It was late and we had been studying the Bible for several hours that night. Actually, we’d been studying for several weeks at this point. But for some reason, that night something clicked and I asked myself: “Am I really a Christian or not?” This defining question has forever changed my life.
I was baptized into Christ for the remission of my sins (Acts 2:38) in the wee hours of the morning on August 8, 2008. And although I had considered myself to be a Christian for several years before that, the feelings of relief, contentment and joy that washed over me were like none that I had ever felt. I had never beenso sure that I was spotless and blameless before God.
Let me give you a little background on the factors that led up to this decision. I didn’t grow up attending church. Though my family would’ve been considered “good people” by the world’s standards (Gal. 5:19-21, 1 John 2:15), it just wasn’t a part of our lives. It wasn’t until I was in high school that we began attending regularly at a Baptist church in my hometown. I got really involved with the youth group there and things seemed to be going right. It was during this stage of my life that I first considered myself a Christian…but there was always doubt.
I had convinced myself that the doubt I was feeling about my salvation was just Satan’s way of trying to get to me. How ironic it was to find out later that God was the one placing the doubt in my mind because I wasn’t really saved and Satan was happy for me to stay as I was.

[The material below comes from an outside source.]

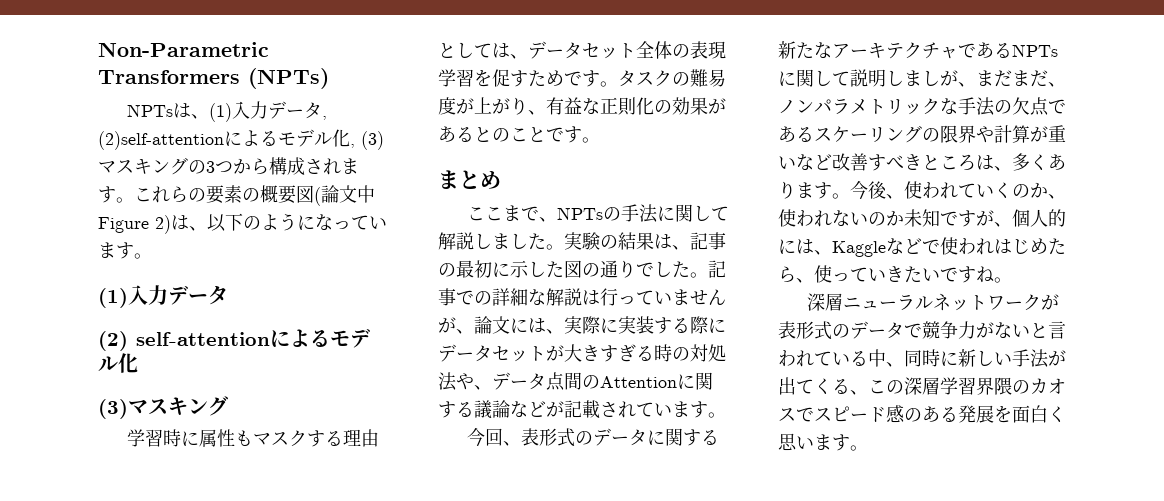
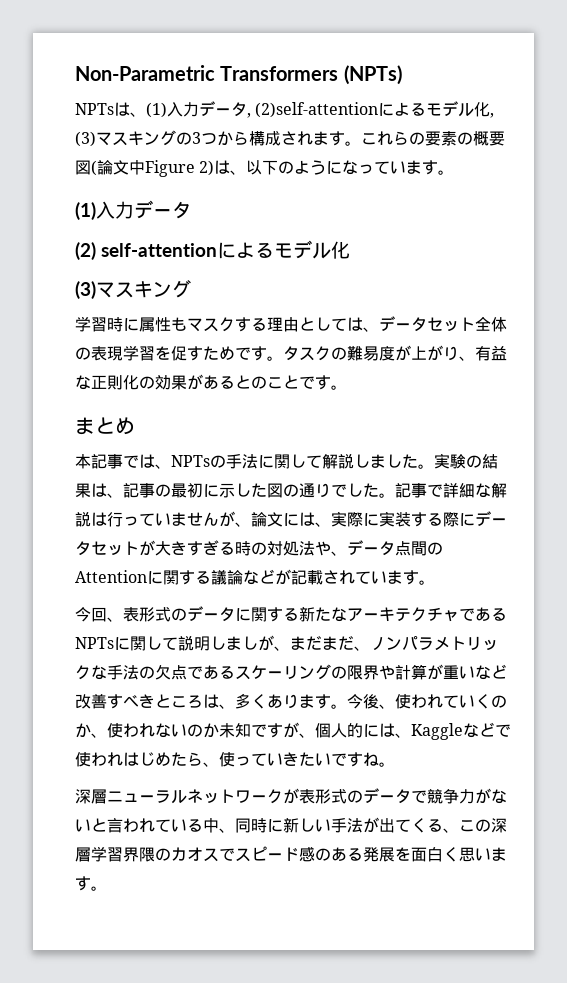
[466,205,539,221] ここまで -> [75,454,155,469] 本記事では
[474,291,492,305] の -> (443, 490) none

When I went to college, I began regularly attending devotionals at the Student Bible Center that is supported by the local congregations of the churches of Christ and later I began to attend a local congregation as well. I’m ashamed to admit that my primary reason for attending at first was a social one. I considered myself to be a good person and a Christian, so I wanted to be around others that had the same morals and values as I did. And there is nothing wrong with wanting to be around other Christians, in fact we should want that, but it shouldn’t be our primary goal for worship. God needs to come first (Mat. 6:33).
I began to notice that my relationship with God was different than what I was seeing with the other students. They seemed so sure of their salvation and so sure of what scripture said. I wanted to feel that confident too. Each devotional and church service revolved around scripture. It was then that I began to see that everything in my life should revolve around God’s word and His will for my life (Rom. 12:2).
Very soon after I began to feel this way, a couple of friends I had made offered to study the Bible with me. Through these studies, I began to realize that if I was really a Christian, my whole being would revolve around God’s word and teachings and that I would put away the desires of the flesh using the armor of God (Eph. 6:11).
I began to realize that I shouldn’t have any doubt to my salvation. Scripture is very clear…we can know if we are saved and are God’s children (Mark 16:16,John 14:15, Acts 4:12, Rom. 5:10, Eph. 2:8). “And by this we know that we have come to know him, if we keep his commandments” (1 John 2:3).
The night that I “put on the new self” in Christ through baptism (Eph. 4:24), I knew it was the best decision I had ever made or would ever make. You see, I knew at an early age that there was more to life than what meets the eye and that there was something missing inside me. Like many others, I attempted vainly to fill the void in my life with things other than God. It wasn’t until I was buried with Christ in baptism, and raised as a new creation (Rom. 6) that I felt whole and complete for the first time.
I finally did what God asks of us in order to become Christians: I had heard His word and believed that it was true, I confessed my sins to God and asked for the forgiveness that only He can give, and I was baptized to be washed clean of my sins, which Jesus’ sacrifice made possible (Mat. 20:18, 1 John 4:10). The events that led up to my salvation took several years, but it didn’t have to take that long. I was stubborn and a little confused…both of which could’ve been cleared up by reading and knowing God’s word.
I feel extremely grateful to my friends who deeply cared about my soul and wanted to share the gospel with me. They knew I was almost there spiritually and wanted to help me. What courage it takes to share God’s word with others! But as Christians, we are called to do just that (Mat. 28:19-20).
As Christians, we are also called to preach the truth, all of it, whole-heartedly.We can’t pick and choose which verses of scripture we want to follow. God wants all of us (Rev. 3:16). But remember that we are in no way called to judge others, because to judge others means to determine someone else’s salvation, and God is the only one who knows each heart (Mat. 7:1, James 5:9). Therefore, we should be caring and let our “speech always be gracious, seasoned with salt”(Col. 4:6).
Don’t be afraid to ask for help if you find yourself asking “Am I really a Christian or not?” Take it from me, it’s so worth it to know and be sure of your salvation. There are people who care about you and would love to study with you. Talk to someone: an elder, minister, teacher, parent, friend. Don’t think you are alone! Lots of people struggle with this…I did! I experienced a defining moment, and decided to act. Have you?